O MARTELO DO BEM - Terceira parte >> Albir José Inácio da Silva
(Continuação de 09/09/2019)
Depois subiu três lances de
escada e ultrapassou a porta em que se lia “Proibido a pessoas estranhas”. Saiu
no terraço e foi até a grade. Ouvia o próprio coração batucando, mas não sentia
as pernas. Flutuava.
Arriou a bolsa, subiu no banco de
cimento e escutou o silêncio. Até que foi despertada:
- Não sei o que você está
pensando mocinha, mas preciso te avisar de uma coisa: – a voz de Déti era firme
e pausada – você está apenas no quarto andar e as chances de não morrer e ficar
tetraplégica são muito grandes. E pode ter certeza, a dor física não vai
aliviar a dor da alma.
Margô ficou imóvel por alguns
instantes e sentiu a mão da enfermeira na cintura.
***
A frieza da atendente na
imobiliária não arrefeceu o ânimo das duas mulheres. Quase dançavam ao
atravessar a praça com o sol se infiltrando pelos galhos das árvores, os
passarinhos cantando e o vento
levantando redemoinhos de poeira. Ao lado do coreto, alguns cães comiam e
bebiam o que ali foi deixado pra eles. Não tinham donos, eram de todos.

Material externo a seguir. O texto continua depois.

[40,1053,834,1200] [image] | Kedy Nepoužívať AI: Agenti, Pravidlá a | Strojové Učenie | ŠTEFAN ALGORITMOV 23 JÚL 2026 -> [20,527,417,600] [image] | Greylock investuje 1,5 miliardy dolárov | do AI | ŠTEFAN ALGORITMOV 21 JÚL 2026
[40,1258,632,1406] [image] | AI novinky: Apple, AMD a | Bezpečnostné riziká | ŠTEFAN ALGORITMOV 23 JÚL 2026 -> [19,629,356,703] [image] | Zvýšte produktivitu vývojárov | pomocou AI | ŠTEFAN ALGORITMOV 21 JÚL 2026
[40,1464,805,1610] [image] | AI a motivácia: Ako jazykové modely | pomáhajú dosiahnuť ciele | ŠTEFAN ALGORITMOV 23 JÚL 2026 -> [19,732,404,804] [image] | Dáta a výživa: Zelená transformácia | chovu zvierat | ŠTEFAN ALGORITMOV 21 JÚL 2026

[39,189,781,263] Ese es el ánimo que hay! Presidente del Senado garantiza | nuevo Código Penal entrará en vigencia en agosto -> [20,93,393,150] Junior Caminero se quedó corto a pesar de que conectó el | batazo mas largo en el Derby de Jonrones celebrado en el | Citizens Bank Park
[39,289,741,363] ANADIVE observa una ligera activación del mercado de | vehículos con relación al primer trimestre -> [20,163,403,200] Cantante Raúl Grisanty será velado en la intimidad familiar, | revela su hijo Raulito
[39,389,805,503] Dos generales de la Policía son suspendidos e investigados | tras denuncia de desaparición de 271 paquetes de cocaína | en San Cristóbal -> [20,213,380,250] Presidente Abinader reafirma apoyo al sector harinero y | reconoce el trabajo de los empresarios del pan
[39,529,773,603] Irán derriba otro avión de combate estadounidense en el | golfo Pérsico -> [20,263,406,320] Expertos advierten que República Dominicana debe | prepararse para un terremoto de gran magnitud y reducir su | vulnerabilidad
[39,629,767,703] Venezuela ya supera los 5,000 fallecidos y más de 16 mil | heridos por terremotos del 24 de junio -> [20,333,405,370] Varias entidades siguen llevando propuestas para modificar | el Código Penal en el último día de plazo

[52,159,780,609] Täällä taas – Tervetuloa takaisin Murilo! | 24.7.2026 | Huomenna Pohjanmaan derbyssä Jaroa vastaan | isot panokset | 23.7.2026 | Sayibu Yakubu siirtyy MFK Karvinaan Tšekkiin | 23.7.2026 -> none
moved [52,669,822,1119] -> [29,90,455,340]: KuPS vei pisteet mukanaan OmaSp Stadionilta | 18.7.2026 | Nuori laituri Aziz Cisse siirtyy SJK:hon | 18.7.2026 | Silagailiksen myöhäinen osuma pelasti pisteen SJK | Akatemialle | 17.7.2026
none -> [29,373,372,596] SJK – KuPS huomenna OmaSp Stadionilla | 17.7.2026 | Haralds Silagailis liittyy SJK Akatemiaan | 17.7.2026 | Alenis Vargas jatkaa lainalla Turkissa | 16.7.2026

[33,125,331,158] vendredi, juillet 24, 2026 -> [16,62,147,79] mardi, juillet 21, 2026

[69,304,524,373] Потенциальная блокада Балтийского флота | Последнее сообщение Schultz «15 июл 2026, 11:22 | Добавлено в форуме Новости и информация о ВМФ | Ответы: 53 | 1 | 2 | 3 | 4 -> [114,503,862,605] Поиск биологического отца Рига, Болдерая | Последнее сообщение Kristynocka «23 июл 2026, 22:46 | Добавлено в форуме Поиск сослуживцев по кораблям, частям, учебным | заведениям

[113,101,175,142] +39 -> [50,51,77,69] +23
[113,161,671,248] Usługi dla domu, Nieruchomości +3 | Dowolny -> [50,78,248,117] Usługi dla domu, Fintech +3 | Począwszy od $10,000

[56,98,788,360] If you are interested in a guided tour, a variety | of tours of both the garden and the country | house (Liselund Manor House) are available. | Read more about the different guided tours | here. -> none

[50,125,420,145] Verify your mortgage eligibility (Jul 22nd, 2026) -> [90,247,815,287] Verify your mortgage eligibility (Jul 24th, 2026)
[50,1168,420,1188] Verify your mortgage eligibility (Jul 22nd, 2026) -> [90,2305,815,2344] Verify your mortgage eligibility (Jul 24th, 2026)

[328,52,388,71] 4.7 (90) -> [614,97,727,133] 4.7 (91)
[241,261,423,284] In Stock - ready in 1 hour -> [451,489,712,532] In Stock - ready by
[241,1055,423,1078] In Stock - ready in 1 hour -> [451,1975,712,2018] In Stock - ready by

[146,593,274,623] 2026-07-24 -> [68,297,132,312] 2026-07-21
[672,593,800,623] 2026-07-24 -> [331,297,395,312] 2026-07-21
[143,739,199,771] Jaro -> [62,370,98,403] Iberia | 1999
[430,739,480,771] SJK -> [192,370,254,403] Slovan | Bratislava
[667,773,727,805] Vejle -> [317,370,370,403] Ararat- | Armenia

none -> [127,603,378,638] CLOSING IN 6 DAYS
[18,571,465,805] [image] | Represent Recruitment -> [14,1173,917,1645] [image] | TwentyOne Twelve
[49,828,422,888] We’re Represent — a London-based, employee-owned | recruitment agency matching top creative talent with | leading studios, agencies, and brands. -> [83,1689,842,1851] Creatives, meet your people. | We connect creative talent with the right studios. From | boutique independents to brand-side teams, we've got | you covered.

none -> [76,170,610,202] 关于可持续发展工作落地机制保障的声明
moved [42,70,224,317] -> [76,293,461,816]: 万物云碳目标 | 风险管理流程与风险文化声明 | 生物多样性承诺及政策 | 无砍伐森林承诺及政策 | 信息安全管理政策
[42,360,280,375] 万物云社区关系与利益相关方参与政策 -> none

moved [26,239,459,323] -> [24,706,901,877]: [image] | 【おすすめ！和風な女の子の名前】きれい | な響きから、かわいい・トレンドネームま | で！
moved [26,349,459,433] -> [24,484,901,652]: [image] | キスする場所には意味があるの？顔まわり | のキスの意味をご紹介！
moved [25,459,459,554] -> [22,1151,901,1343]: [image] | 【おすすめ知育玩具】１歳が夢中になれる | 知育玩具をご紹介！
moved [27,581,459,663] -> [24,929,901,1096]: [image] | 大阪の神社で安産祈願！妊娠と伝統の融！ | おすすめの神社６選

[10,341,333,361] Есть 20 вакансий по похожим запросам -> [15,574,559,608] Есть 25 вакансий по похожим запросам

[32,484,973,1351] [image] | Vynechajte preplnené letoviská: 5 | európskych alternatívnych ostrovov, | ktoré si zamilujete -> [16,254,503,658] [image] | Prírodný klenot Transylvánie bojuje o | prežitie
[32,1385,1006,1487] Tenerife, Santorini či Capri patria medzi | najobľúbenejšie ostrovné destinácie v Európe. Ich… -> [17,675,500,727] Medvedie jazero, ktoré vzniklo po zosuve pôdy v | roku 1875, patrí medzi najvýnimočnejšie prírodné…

- Um lugar que trata assim os seus
bichos não pode ser ruim – falou Déti, defensora dos animais e da natureza.
- Não sei como será conosco, mas
de bichos eles gostam! – riu Margô sem muita graça.
Déti pegou-lhe a mão para apontar
um peixe no laguinho de pedras e teve vontade de não soltar, de andar assim
pela praça. Mas não deviam. Ali queriam viver e não levantar bandeiras e
afrontar preconceitos. O mundo já conheciam, agora queriam conhecer a paz. Melhor andar logo para o próximo compromisso,
o Sabugo.
Na farmácia Tibério foi atencioso
e contou detalhes do tratamento. As talas colocadas nas patinhas e a medicação
deram ao Sabugo uma noite tranquila. Levou-as até o cãozinho, que as recebeu
com festa. Isso animou as novas moradoras a cumprimentar as senhoras que tinham
silenciado com a chegada das duas.
- Bom dia! – disseram
sorridentes, mas ninguém respondeu.
Dirigiram-se ao balconista:
- Gostaríamos de ajudar nas
despesas, Seu Tíbério. – disse Déti.
- Pra isso fale ali com a Irmã
Penha. Ela que está resolvendo...
- O povo daqui já se organizou. –
disse Penha, cortante, antes que as duas lhe dirigissem a palavra.
- Mas Dona Penha...
- Irmã Penha, por favor!
- Irmã Penha, é que nós também
somos daqui agora. E como foi o nosso carro... – Margô falava baixo.
- Se precisar de alguma coisa, a
gente avisa. – encerrou a religiosa, virando-se para as amigas como se voltasse
a uma conversa.
Mas logo Penha caminhou até a
porta e ficou observando as duas se afastarem. O que viu foi muito riso, muito
toque e muito rebolado. Nem parecia que tinham atropelado um animalzinho inocente.
Ali havia pecado sem arrependimento. E de pecado Penha sabia tudo.
MARIA
DA PENHA
Não porque tivesse pecado muito, foi
só coisa de adolescente, mas deixou marcas profundas. E fez com que ela se
aprofundasse no assunto. Como já não pecava, especializou-se no pecado alheio.